IZA DP No. 1585: A Structural Analysis of the Correlated Random Coefficient Wage Regression Model with an Application to the OLS-IV Puzzle

Published in: Journal of Econometrics, 140 (2), 2007, 333-948

We estimate a finite mixture dynamic programming model of schooling decisions in which the log wage regression function is set within a correlated random coefficient model and we use the structural estimates to perform counterfactual experiments. We show that the estimates of the dynamic programming model with a rich heterogeneity specification, along with simulated schooling/wage histories, may be used to obtain estimates of the average treatment effects (ATE), the average treatment effects for the treated and the untreated (ATT/ATU), the marginal treatment effect (MTE) and, finally, the local average treatment effects (LATE). The model is implemented on a panel of white males taken from the National Longitudinal Survey of Youth (NLSY) from 1979 until 1994. We find that the average return to experience upon entering the labor market (0.059) exceeds the average return to schooling in the population (0.043). The importance of selectivity based on individual specific returns to schooling is illustrated by the difference between the average returns for those who have not attended college (0.0321) and those who attended college (0.0645). Our estimate of the MTE (0.0573) lies between the ATU and ATT and exceeds the average return in the population.

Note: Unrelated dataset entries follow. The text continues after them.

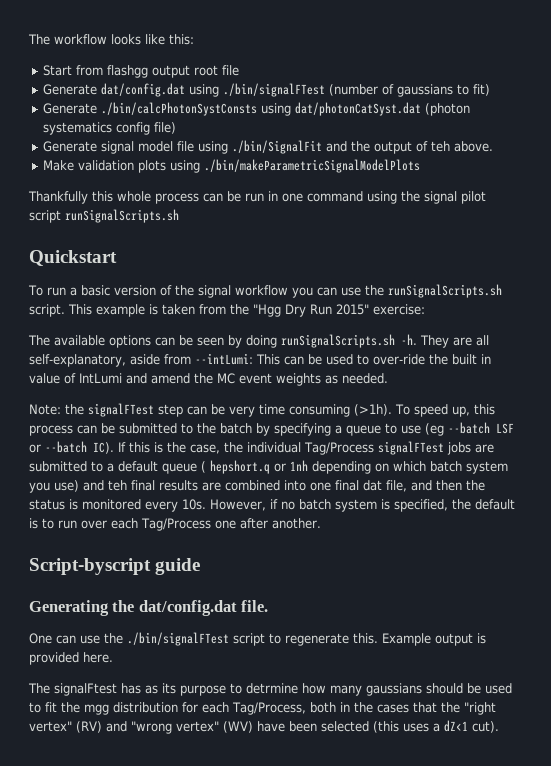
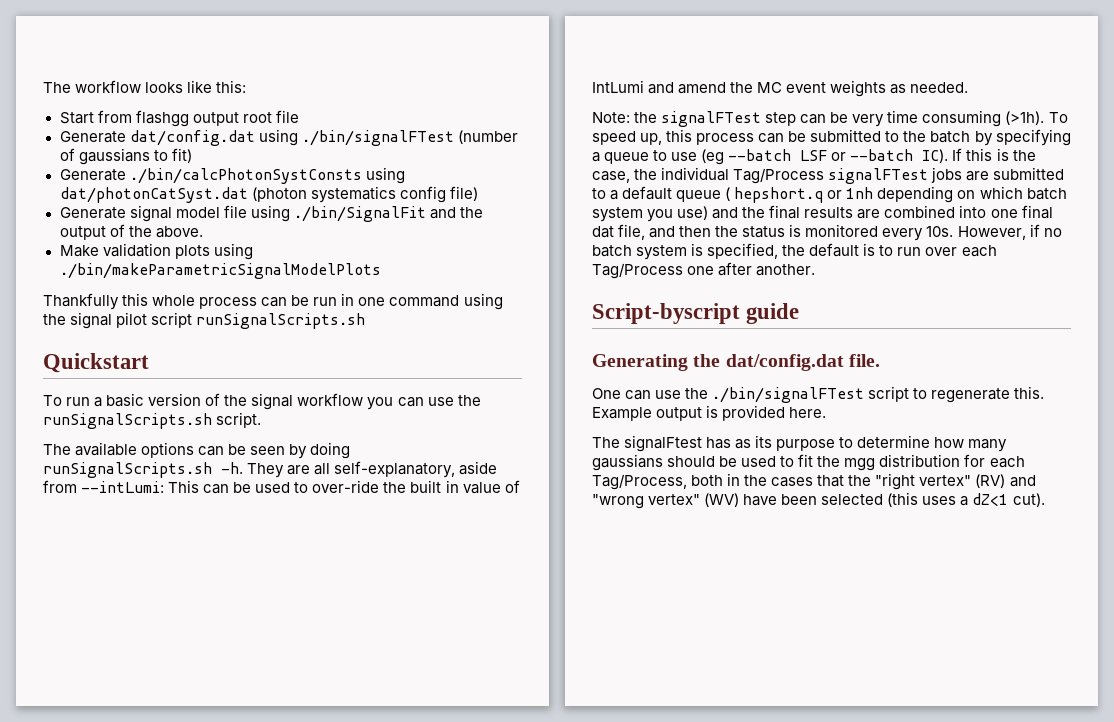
- Generate signal model file using ./bin/SignalFit and the output of teh above.
+ Generate signal model file using ./bin/SignalFit and the output of the above.
- This example is taken from the "Hgg Dry Run 2015" exercise:
- To speed up, this process can be submitted to the batch by specifying a queue to use (eg --batch LSF or --batch IC). If this is the case, the individual Tag/Process signalFTest jobs are submitted to a default queue ( hepshort.q or 1nh depending on which batch system you use) and teh final results are combined into one final dat file, and then the status is monitored every 10s.
+ To speed up, this process can be submitted to the batch by specifying a queue to use (eg --batch LSF or --batch IC). If this is the case, the individual Tag/Process signalFTest jobs are submitted to a default queue ( hepshort.q or 1nh depending on which batch system you use) and the final results are combined into one final dat file, and then the status is monitored every 10s.
- The signalFtest has as its purpose to detrmine how many gaussians should be used to fit the mgg distribution for each Tag/Process, both in the cases that the "right vertex" (RV) and "wrong vertex" (WV) have been selected (this uses a dZ<1 cut).
+ The signalFtest has as its purpose to determine how many gaussians should be used to fit the mgg distribution for each Tag/Process, both in the cases that the "right vertex" (RV) and "wrong vertex" (WV) have been selected (this uses a dZ<1 cut).

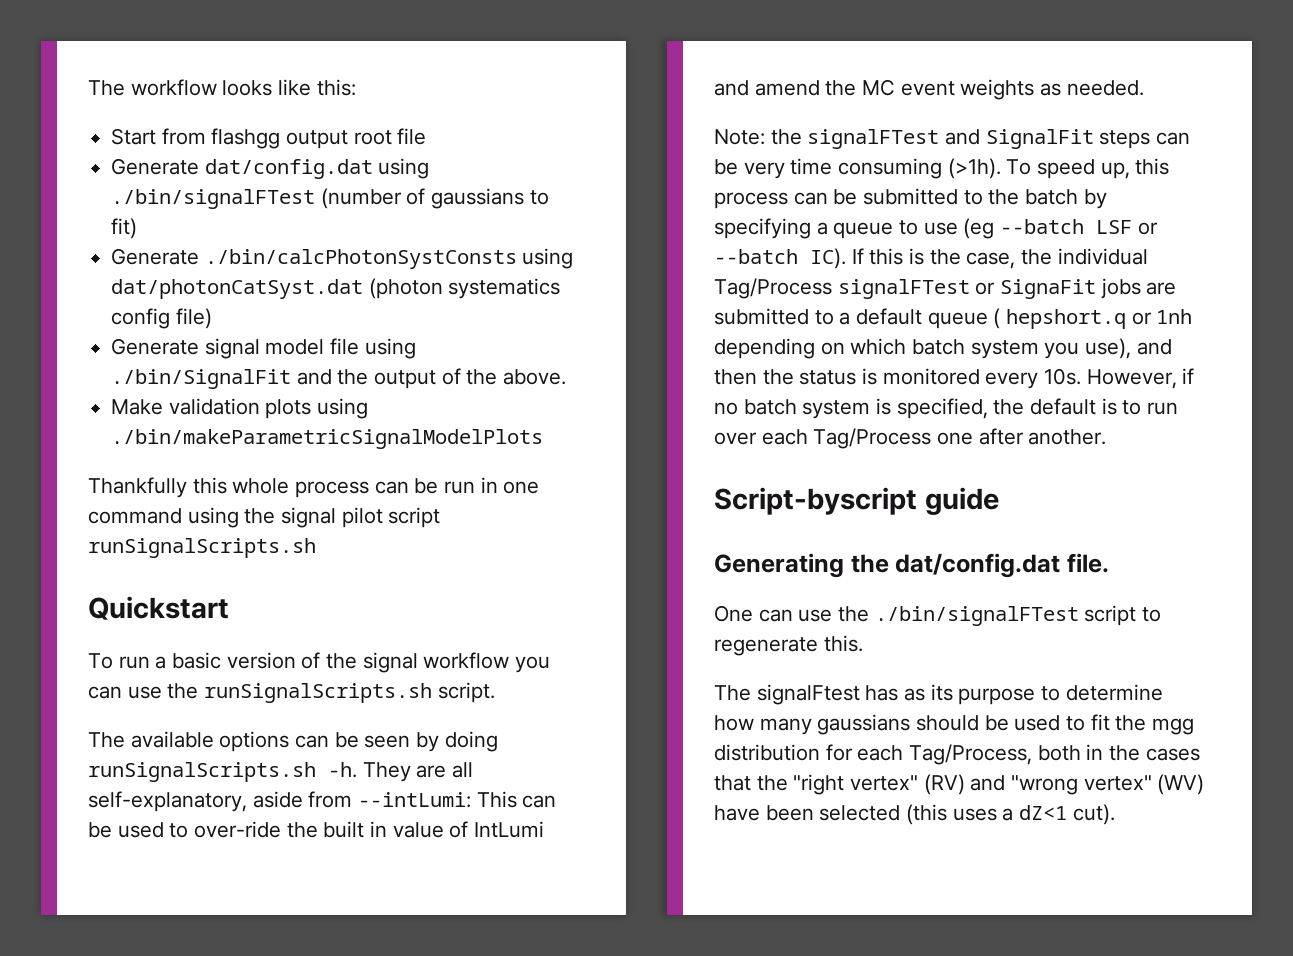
- Note: the signalFTest step can be very time consuming (>1h).
+ Note: the signalFTest and SignalFit steps can be very time consuming (>1h).
- To speed up, this process can be submitted to the batch by specifying a queue to use (eg --batch LSF or --batch IC). If this is the case, the individual Tag/Process signalFTest jobs are submitted to a default queue ( hepshort.q or 1nh depending on which batch system you use) and the final results are combined into one final dat file, and then the status is monitored every 10s.
+ To speed up, this process can be submitted to the batch by specifying a queue to use (eg --batch LSF or --batch IC). If this is the case, the individual Tag/Process signalFTest or SignaFit jobs are submitted to a default queue ( hepshort.q or 1nh depending on which batch system you use), and then the status is monitored every 10s.
- Example output is provided here.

Interestingly, the low average wage return is compatible with the occurrence of very high returns to schooling in some subpopulation (the highest type specific return is 0.13) and the simulated IV estimates (around 0.10) are comparable to those very high estimates often reported in the literature. The high estimates are explained by the positive correlation between the returns to schooling and the individual specific reactions. Moreover, they are not solely attributable to those individuals who are at the margin, but also to those individuals who would achieve a higher grade level no matter what. The structural dynamic programming model with multi-dimensional heterogeneity is therefore capable of explaining the well known OLS/IV puzzle.